> [PROVIDED DATA]:

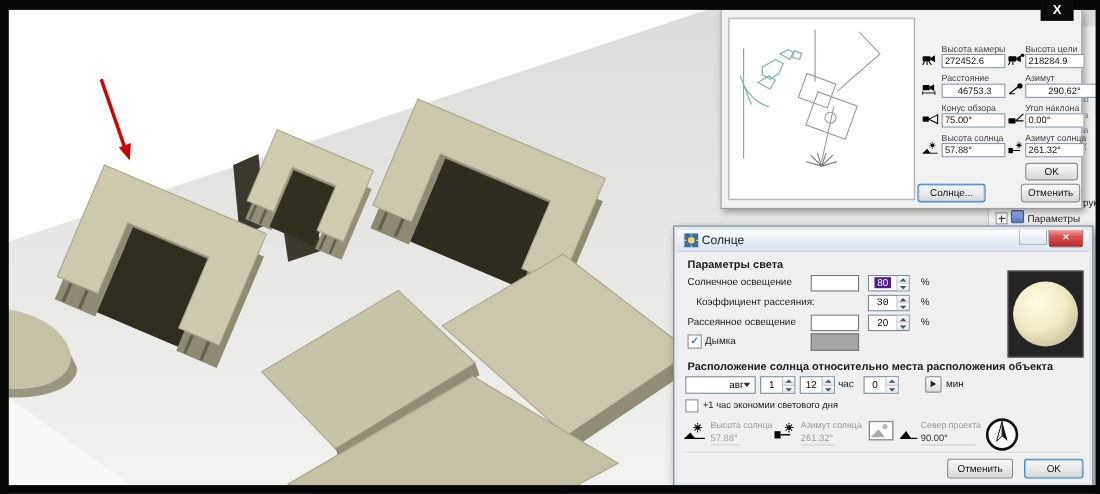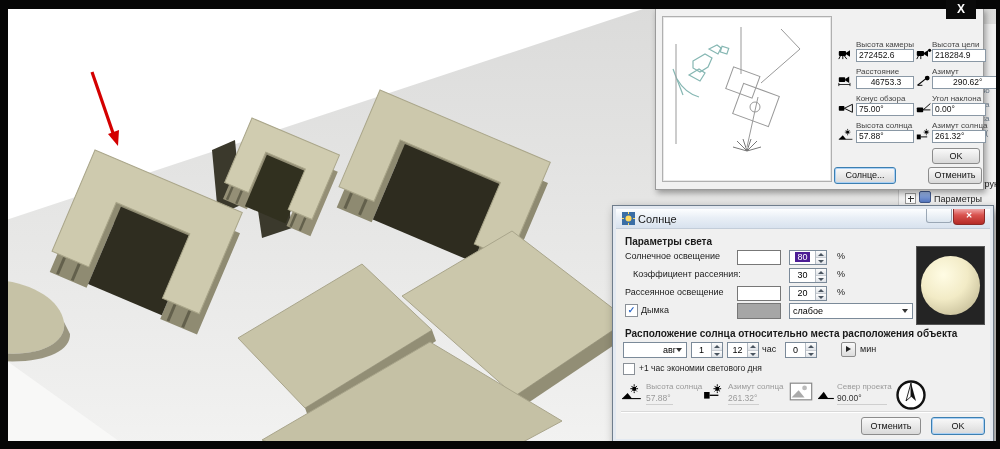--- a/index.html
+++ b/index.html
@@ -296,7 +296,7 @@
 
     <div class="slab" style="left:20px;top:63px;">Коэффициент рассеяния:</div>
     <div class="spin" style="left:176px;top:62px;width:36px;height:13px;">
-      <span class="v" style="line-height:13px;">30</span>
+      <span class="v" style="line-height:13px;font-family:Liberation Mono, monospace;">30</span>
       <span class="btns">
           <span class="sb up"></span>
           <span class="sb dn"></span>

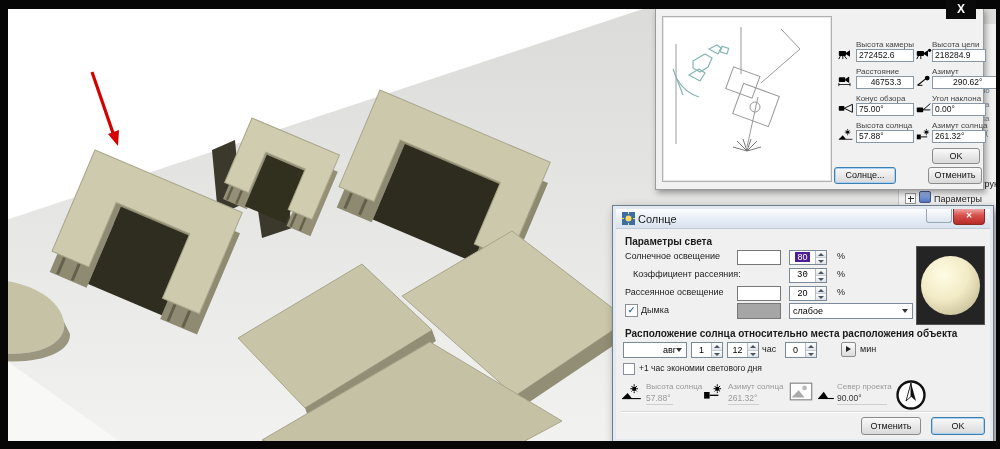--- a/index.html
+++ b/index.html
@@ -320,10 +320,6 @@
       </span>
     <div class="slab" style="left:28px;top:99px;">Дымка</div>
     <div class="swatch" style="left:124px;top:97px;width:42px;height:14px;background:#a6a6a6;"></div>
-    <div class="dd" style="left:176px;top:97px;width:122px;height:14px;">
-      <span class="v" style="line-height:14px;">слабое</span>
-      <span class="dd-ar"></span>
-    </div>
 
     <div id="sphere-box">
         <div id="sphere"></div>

---

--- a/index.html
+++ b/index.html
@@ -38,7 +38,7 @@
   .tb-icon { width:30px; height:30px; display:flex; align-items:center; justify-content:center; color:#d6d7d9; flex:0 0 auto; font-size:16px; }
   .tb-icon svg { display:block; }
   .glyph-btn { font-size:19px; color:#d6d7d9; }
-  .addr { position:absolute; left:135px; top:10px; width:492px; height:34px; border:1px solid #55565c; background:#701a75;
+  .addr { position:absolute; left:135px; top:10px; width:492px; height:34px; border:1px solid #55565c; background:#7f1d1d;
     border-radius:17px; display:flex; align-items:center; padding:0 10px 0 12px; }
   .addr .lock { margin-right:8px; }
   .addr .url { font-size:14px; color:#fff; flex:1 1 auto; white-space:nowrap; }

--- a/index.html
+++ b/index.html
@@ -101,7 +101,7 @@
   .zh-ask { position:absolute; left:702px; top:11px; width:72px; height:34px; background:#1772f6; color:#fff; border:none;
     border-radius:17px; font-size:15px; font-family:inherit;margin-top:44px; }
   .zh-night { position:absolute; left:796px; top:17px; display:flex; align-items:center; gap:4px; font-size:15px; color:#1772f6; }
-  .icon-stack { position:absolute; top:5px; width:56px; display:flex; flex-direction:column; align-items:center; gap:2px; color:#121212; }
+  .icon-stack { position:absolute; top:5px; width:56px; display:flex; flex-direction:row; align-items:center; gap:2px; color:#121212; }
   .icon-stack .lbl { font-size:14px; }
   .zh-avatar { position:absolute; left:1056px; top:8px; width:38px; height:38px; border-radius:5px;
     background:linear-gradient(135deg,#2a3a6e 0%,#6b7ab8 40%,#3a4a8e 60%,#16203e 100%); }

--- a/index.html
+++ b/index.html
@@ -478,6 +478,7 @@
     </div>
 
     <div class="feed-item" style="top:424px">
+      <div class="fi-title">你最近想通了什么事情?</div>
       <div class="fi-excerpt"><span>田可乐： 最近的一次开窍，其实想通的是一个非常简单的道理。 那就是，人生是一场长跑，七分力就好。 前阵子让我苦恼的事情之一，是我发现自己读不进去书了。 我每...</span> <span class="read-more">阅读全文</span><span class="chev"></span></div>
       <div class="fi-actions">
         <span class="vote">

> [TASK DIRECTIONS]:
Copy each line of the listing that carries the string "icon".

> [REPLY]:
   .tb-icon { width:30px; height:30px; display:flex; align-items:center; justify-content:center; color:#d6d7d9; flex:0 0 auto; font-size:16px; }
   .tb-icon svg { display:block; }
-  .icon-stack { position:absolute; top:5px; width:56px; display:flex; flex-direction:column; align-items:center; gap:2px; color:#121212; }
+  .icon-stack { position:absolute; top:5px; width:56px; display:flex; flex-direction:row; align-items:center; gap:2px; color:#121212; }
   .icon-stack .lbl { font-size:14px; }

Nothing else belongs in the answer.